The question I have is about the types of queries for traces.
For Loki with logQL you have 2 types of queries, the log queries to find any log entry you are looking for and the metric queries like described here: Metric queries | Grafana Loki documentation
I have used logQL quite a lot to find all kind of patterns based on log files I had.
The graphs really helped to identity problems and solve them.
For traces I am actually looking for a similar type of queries.
I know how to use TraceQL to find certain traces.
But now I like to know how often this happened overtime and if we have that more often at certain moments.
How can I achieve that? Or is that simply not possible yet?
Hi cbos, the short answer is that TraceQL metric queries aren’t possible yet. But the long answer is they are already in progress and there are alternatives.
The Metrics-Generator component of Tempo produces metrics-from-traces and remote writes them to a prometheus-compatible backend. This solves many use cases like checking the error rate or latency of a span or service over a time window. The series labels can be customized for your environment (like including http.url, region, kubernetes cluster, etc) There are two processors Span Metrics and Service Graph
There is also an experimental Metrics Summary API that returns data on-demand and builds on TraceQL. Since it generates data on-demand it does not require a prometheus-compatible backend or have the same cardinality restrictions.
Span metrics I know, but that does not solve my questions.
Currently I am working in a micro services landscape were a lot of services are connected.
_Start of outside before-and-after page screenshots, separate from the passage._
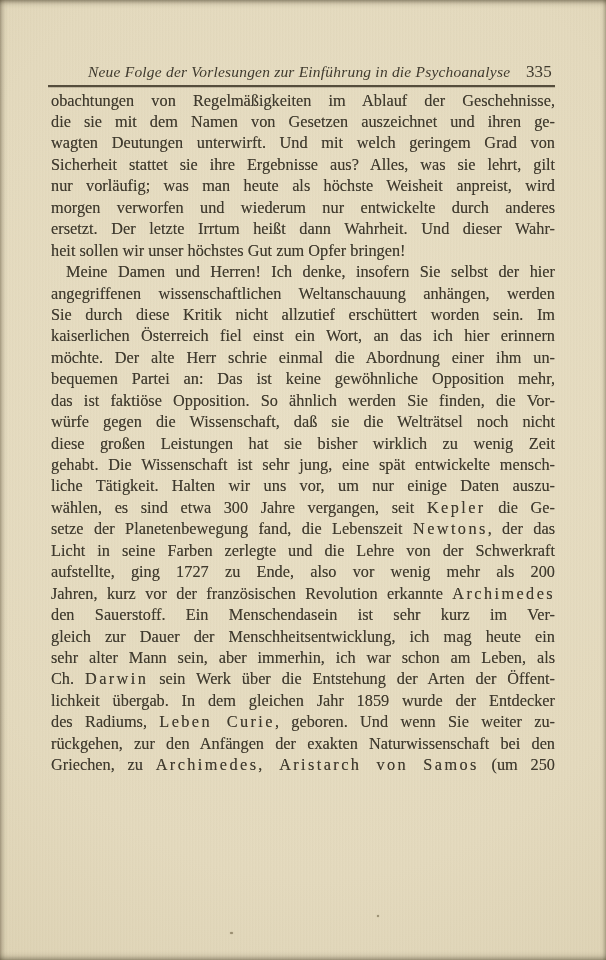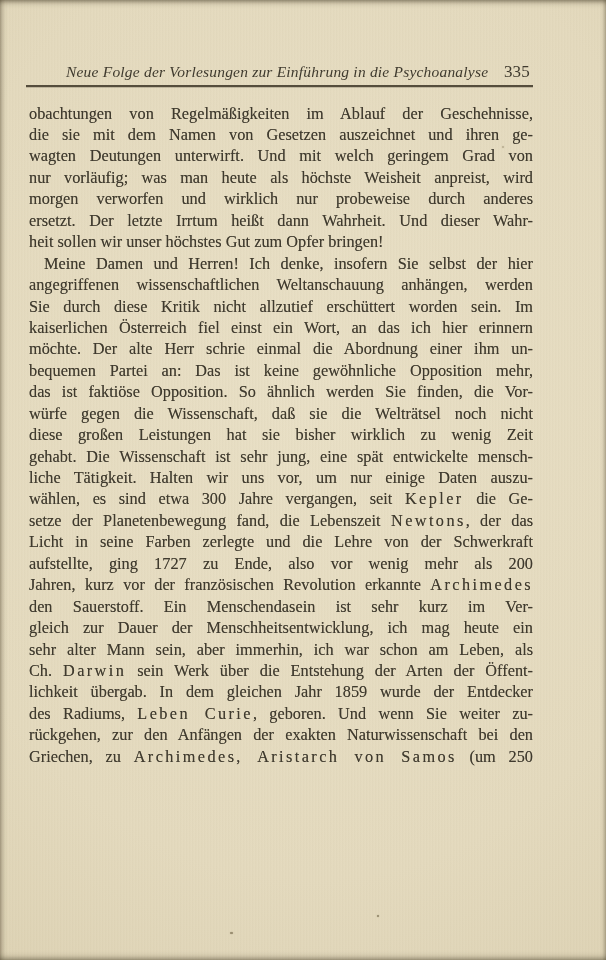--- a/index.html
+++ b/index.html
@@ -25,7 +25,7 @@
   }
   .content {
     position: absolute;
-    left: 26px;
+    left: 48px;
     top: 63px;
     width: 507px;
   }

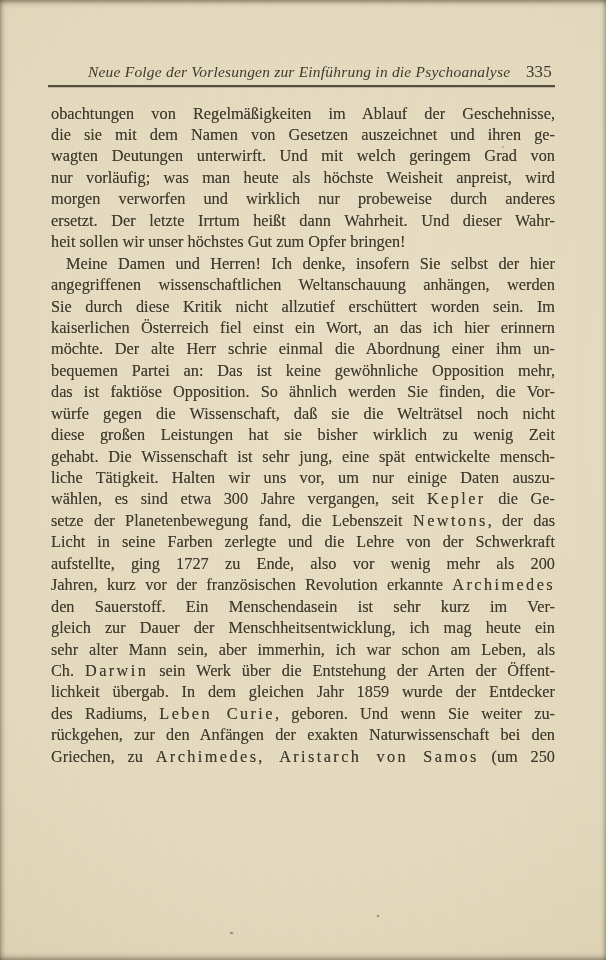--- a/index.html
+++ b/index.html
@@ -53,7 +53,7 @@
     box-shadow: 0 0.5px 0.5px rgba(85,77,60,0.5);
   }
   .page-body {
-    margin-top: 16px;
+    margin-top: 3px;
     margin-left: 3px;
     width: 504px;
     font-size: 16.3px;

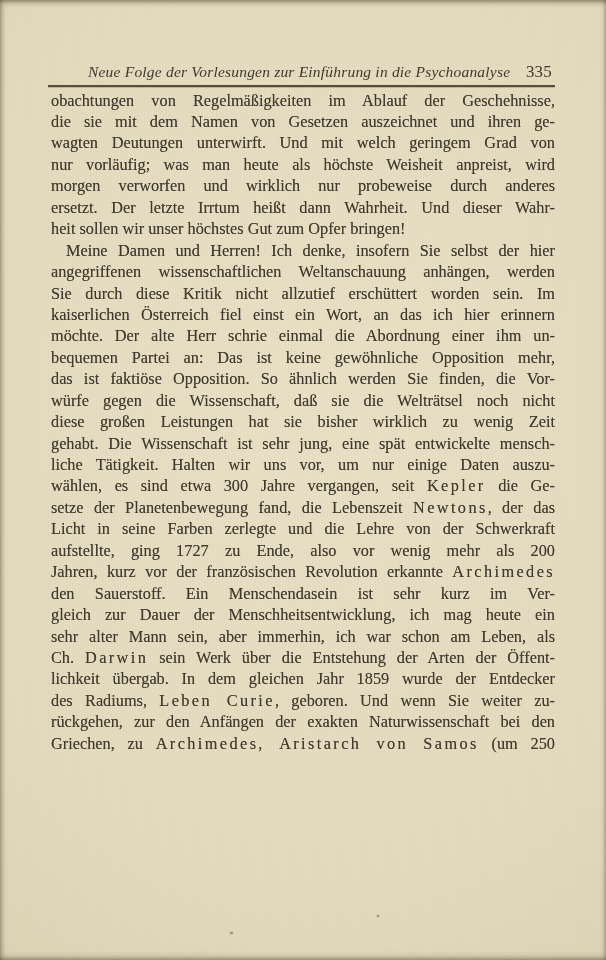--- a/index.html
+++ b/index.html
@@ -101,6 +101,7 @@
         <div class="line">obachtungen von Regelmäßigkeiten im Ablauf der Geschehnisse,</div>
         <div class="line">die sie mit dem Namen von Gesetzen auszeichnet und ihren ge-</div>
         <div class="line">wagten Deutungen unterwirft. Und mit welch geringem Grad von</div>
+        <div class="line">Sicherheit stattet sie ihre Ergebnisse aus? Alles, was sie lehrt, gilt</div>
         <div class="line">nur vorläufig; was man heute als höchste Weisheit anpreist, wird</div>
         <div class="line">morgen verworfen und wirklich nur probeweise durch anderes</div>
         <div class="line">ersetzt. Der letzte Irrtum heißt dann Wahrheit. Und dieser Wahr-</div>

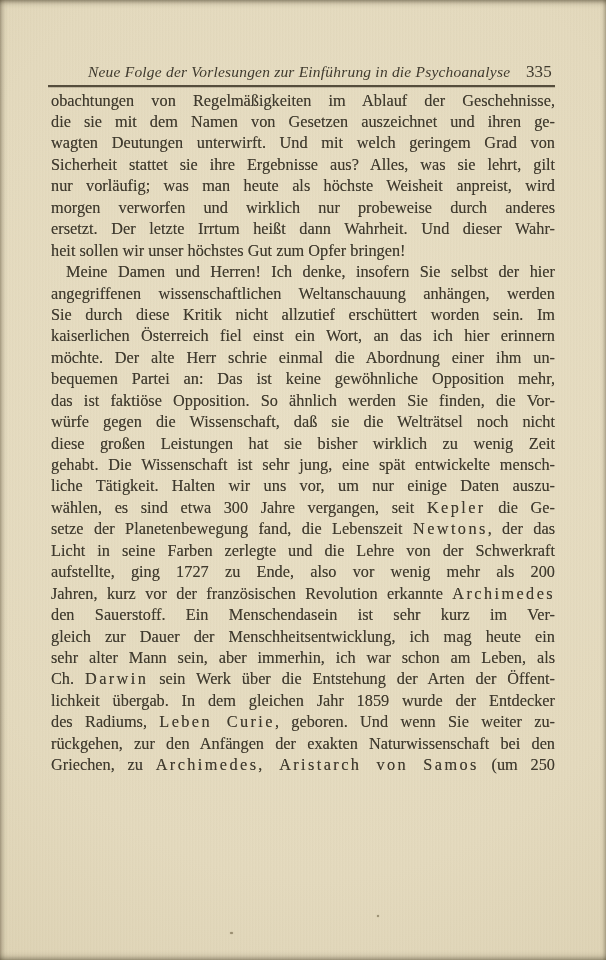--- a/index.html
+++ b/index.html
@@ -103,7 +103,7 @@
         <div class="line">wagten Deutungen unterwirft. Und mit welch geringem Grad von</div>
         <div class="line">Sicherheit stattet sie ihre Ergebnisse aus? Alles, was sie lehrt, gilt</div>
         <div class="line">nur vorläufig; was man heute als höchste Weisheit anpreist, wird</div>
-        <div class="line">morgen verworfen und wirklich nur probeweise durch anderes</div>
+        <div class="line">morgen verworfen und wiederum nur entwickelte durch anderes</div>
         <div class="line">ersetzt. Der letzte Irrtum heißt dann Wahrheit. Und dieser Wahr-</div>
         <div class="line no-just">heit sollen wir unser höchstes Gut zum Opfer bringen!</div>
         <div class="line indent">Meine Damen und Herren! Ich denke, insofern Sie selbst der hier</div>

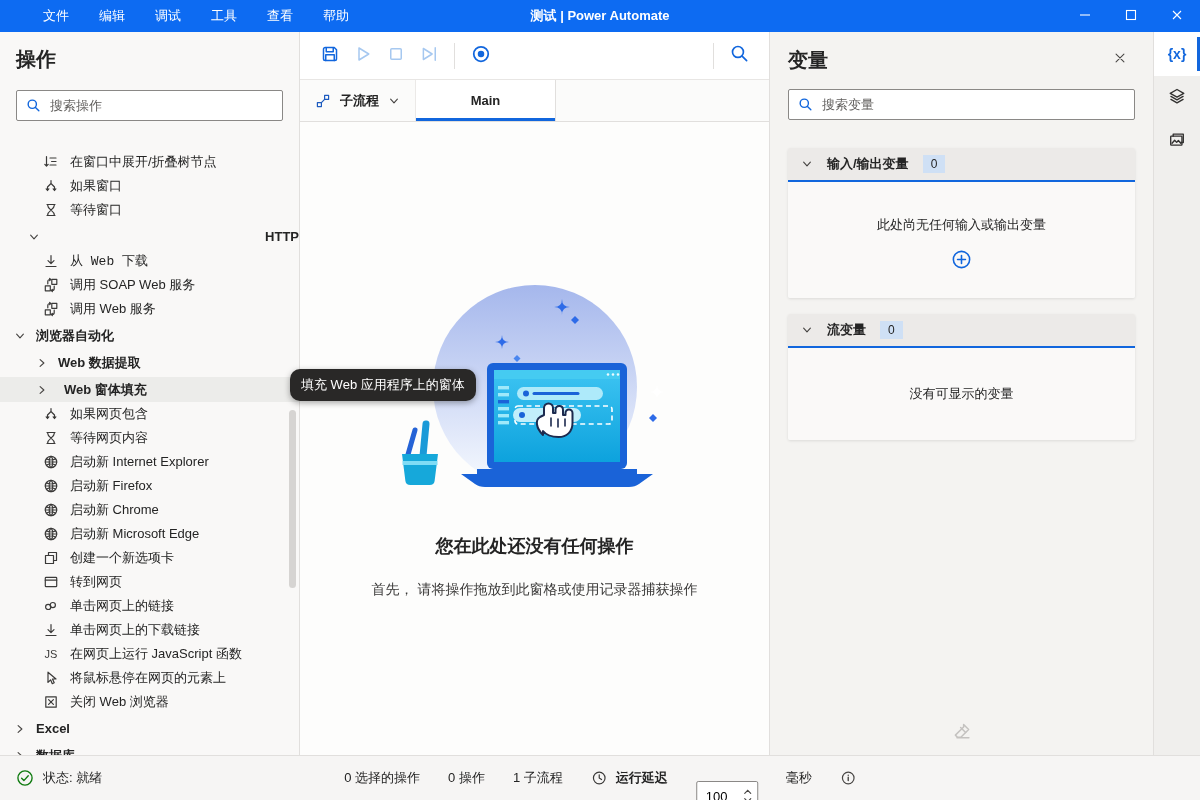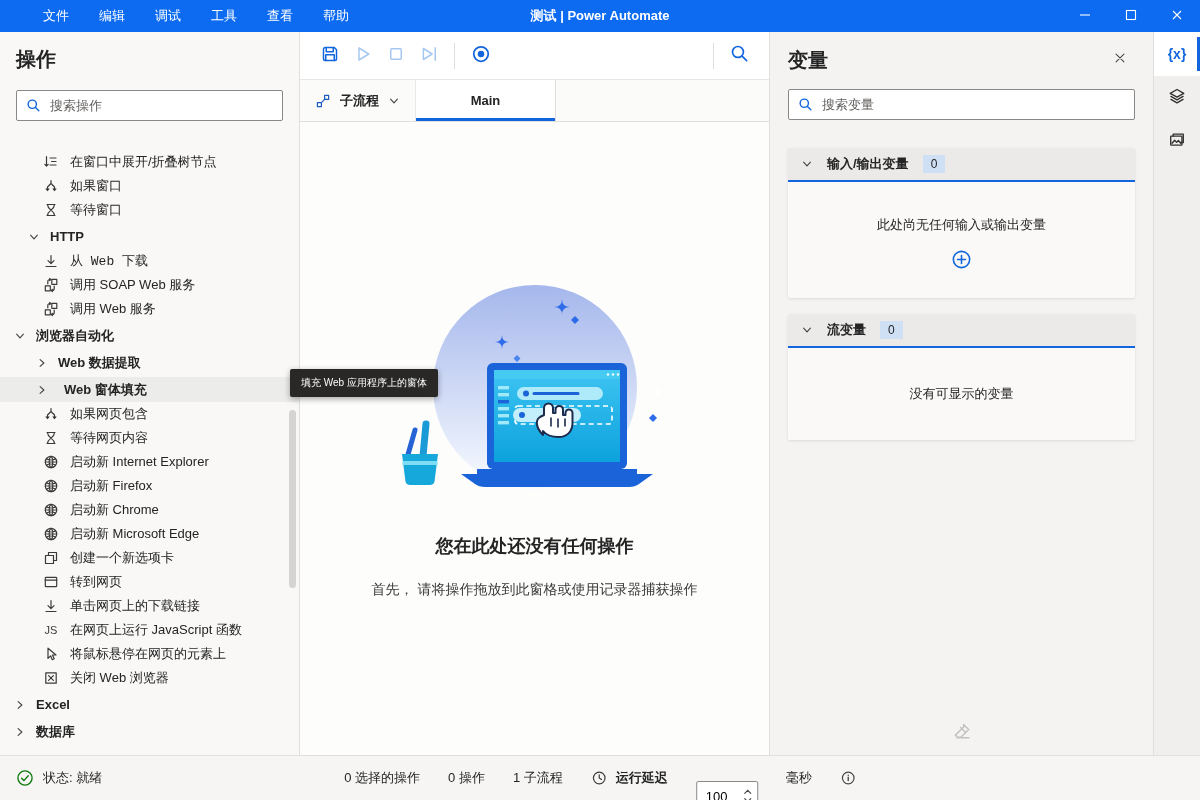--- a/index.html
+++ b/index.html
@@ -166,7 +166,7 @@
           </span>
           <span>等待窗口</span>
         </div>
-        <div class="trow g" style="padding-left: 28px;">
+        <div class="trow g" style="padding-left: 28px; justify-content: space-between;">
           <span class="chev">
             <svg width="12" height="12" viewBox="0 0 16 16" fill="none" stroke="currentColor" stroke-width="1.2" stroke-linecap="round" stroke-linejoin="round">
               <path d="M3.5 5.5L8 10.5l4.5-5" stroke-width="1.5"></path>

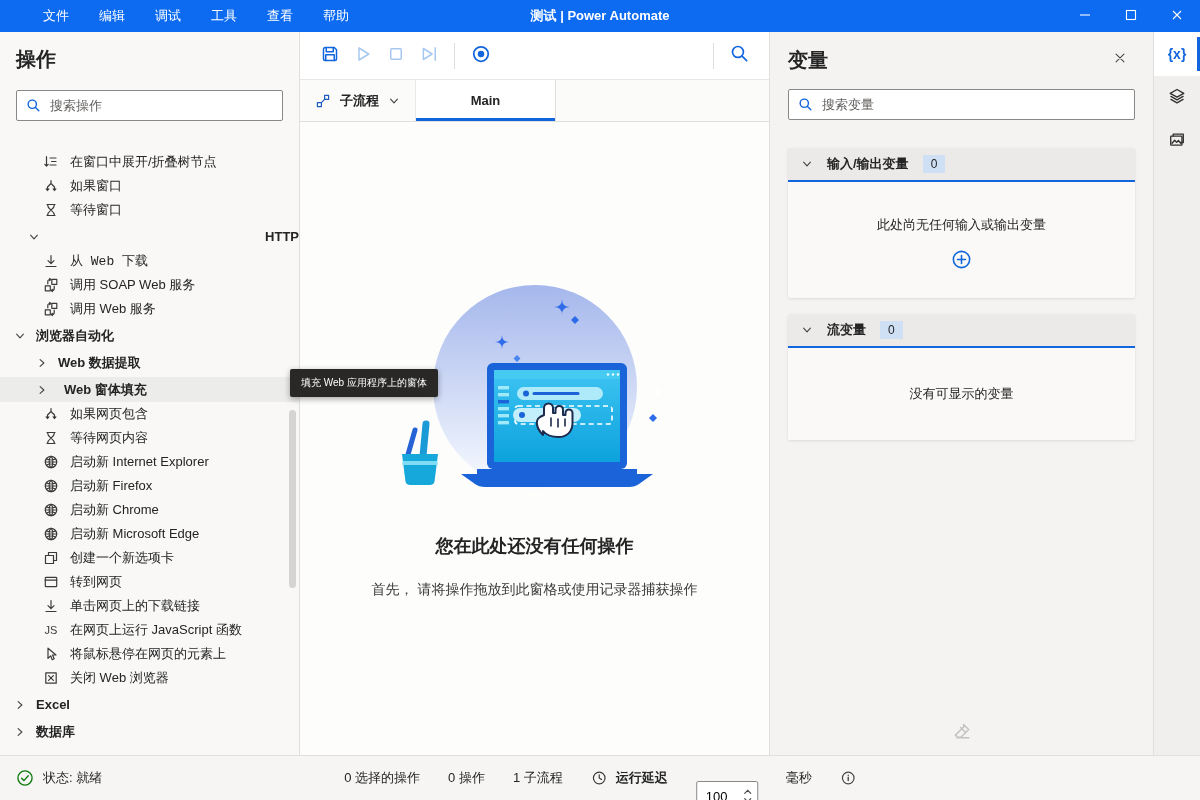--- a/index.html
+++ b/index.html
@@ -53,8 +53,8 @@
   .empty-sub { margin-top:13px; font-size:14px; color:#3b3a39; width:385px; text-align:center; line-height:1.45; }
 
   
-  .tooltip { position:absolute; left:290px; top:369px; background:#292827; color:#fff; font-size:10px;
-    padding:7px 11px; border-radius:2px; z-index:60; box-shadow:0 2px 6px rgba(0,0,0,.35); white-space:nowrap; }
+  .tooltip { position:absolute; left:290px; top:369px; background:#292827; color:#fff; font-size:13px;
+    padding:7px 11px; border-radius:10px; z-index:60; box-shadow:0 2px 6px rgba(0,0,0,.35); white-space:nowrap; }
 
   
   .right-panel { width:383px; min-width:383px; background:#f4f3f1; padding:0 18px; position:relative; }

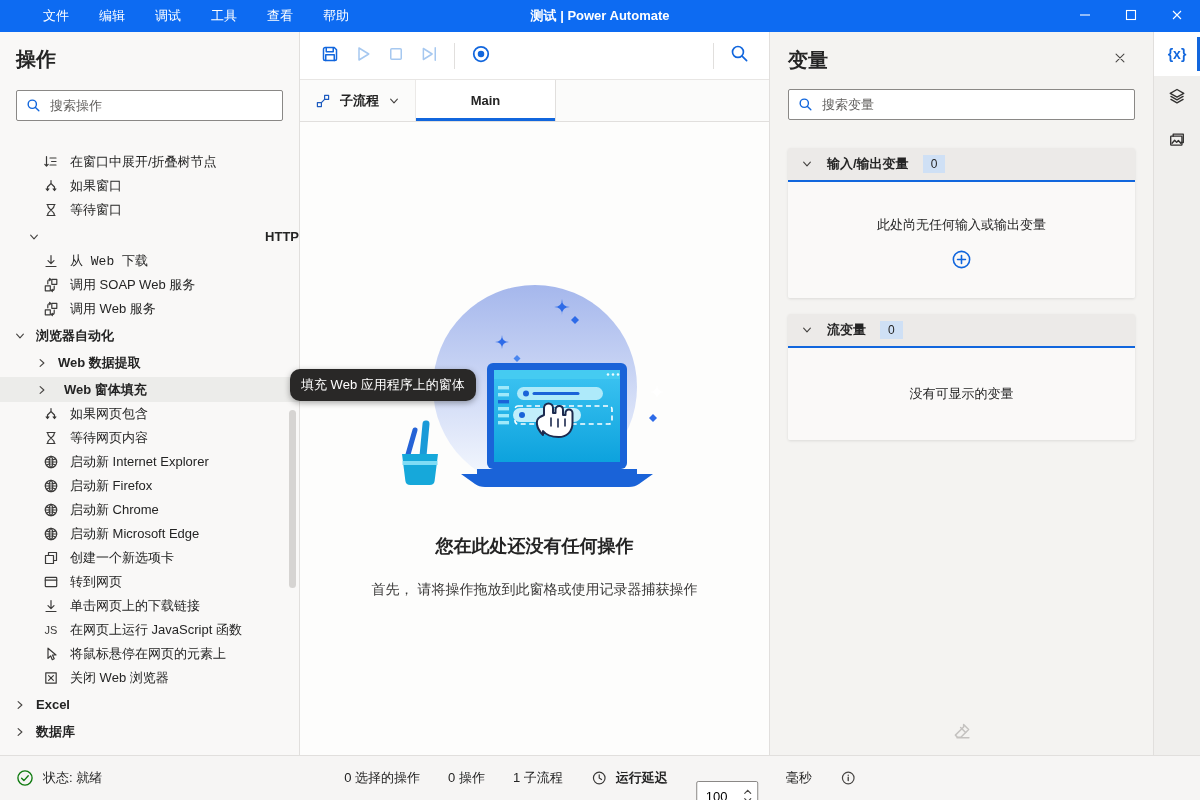--- a/index.html
+++ b/index.html
@@ -298,6 +298,15 @@
             </svg>
           </span>
           <span>转到网页</span>
+        </div>
+        <div class="trow" style="padding-left: 42px;">
+          <span class="ticon">
+            <svg width="16" height="16" viewBox="0 0 16 16" fill="none" stroke="currentColor" stroke-width="1.2" stroke-linecap="round" stroke-linejoin="round">
+              <circle cx="5.2" cy="8.9" r="2.6"></circle>
+              <circle cx="9.8" cy="7.1" r="2.6"></circle>
+            </svg>
+          </span>
+          <span>单击网页上的链接</span>
         </div>
         <div class="trow" style="padding-left: 42px;">
           <span class="ticon">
With TraceQL I can find individual traces were a certain interaction patterns takes place with some retries between some of the services.
I like to know how often that happens between these services over time.
A count_over_time( …traceQL… [5m]) like query can help in that case.
Even in case I can extract this particular case with span metrics, that requires a change in deployment and only helps to find out this pattern in future.
While I am doing some ad-hoc analysis.
I will see if the Metrics Summary API can help me here.